Further to this, my timetable this year leaves me faced with the prospect of a three-hour GCSE geography lesson on one day. In theory this is an amazing idea! We get nearly a day dedicated to our subject, we have more scope to take these pupils out for fieldwork and we get to know our GCSE classes better. For me it’s unsuccessful, it doesn’t work. For me this is a Wednesday. A Wednesday shared with some of the weakest pupils in school who, at the drop of a hat, transfer their inability to access the content into bad behaviours as a result of me refusing to spoon-feed or break down the work any more than I already am.

I am stared at blankly, told to repeat instructions five or six times to each pupil despite it being written on a worksheet or on the whiteboard, my teaching assistant is rudely spoken to and I’m given death stares as “they don’t need geography to get into college”, despite choosing it as an option willingly.

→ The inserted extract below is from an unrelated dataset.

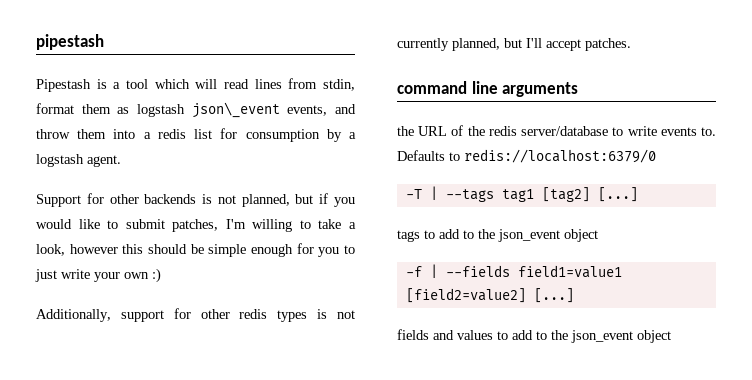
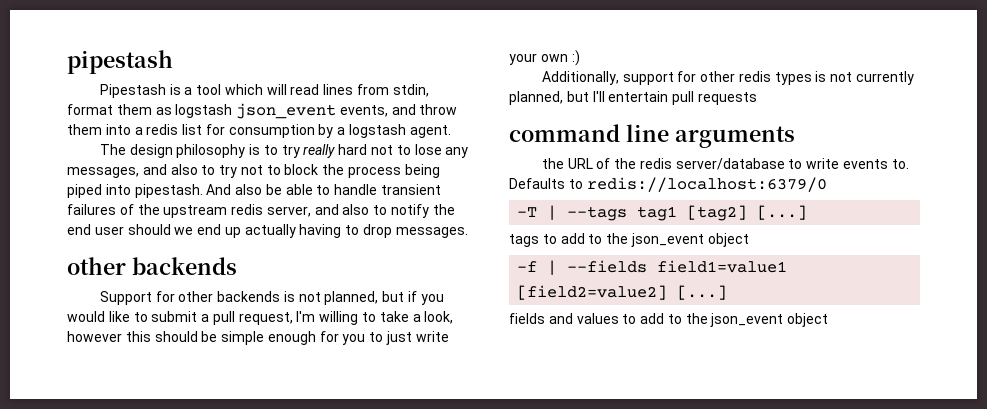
[191,102,280,118] json\_event -> [236,103,337,119] json_event
(121, 161) none -> [99,144,469,158] [67,164,440,178] [67,184,442,198] [67,204,455,218] [67,224,468,238] [67,257,237,275] // The design philosophy is to try really hard not to lose any messages, and also to try not to block the process being piped into pipestash. And also be able to handle transient failures of the upstream redis server, and also to notify the end user should we end up actually having to drop messages. // other backends
[172,219,219,232] patches, -> [201,311,293,325] a pull request,
[546,38,631,51] accept patches. -> [608,91,757,105] entertain pull requests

They may as well be studying a foreign language as that is how useful three hours spent together is at present.

Last year I poured hours of my life into the high-ability, top set Year 9 classes as I was told that my “fresh out of university” teaching style would encourage them to take geography as an option rather than our competing subjects at GCSE;  I was rewarded this year with the lowest ability Year 10s who I cannot teach.

I don’t have the experience or training to deal with the vast array of special educational needs in just this one class and my desperate pleas to more experienced staff members seem to be falling short. So now I face the decision of how to squash these pupils into my way of thinking; I need to win them over, but more importantly I need help.

I dread Wednesdays, but what else am I supposed to do?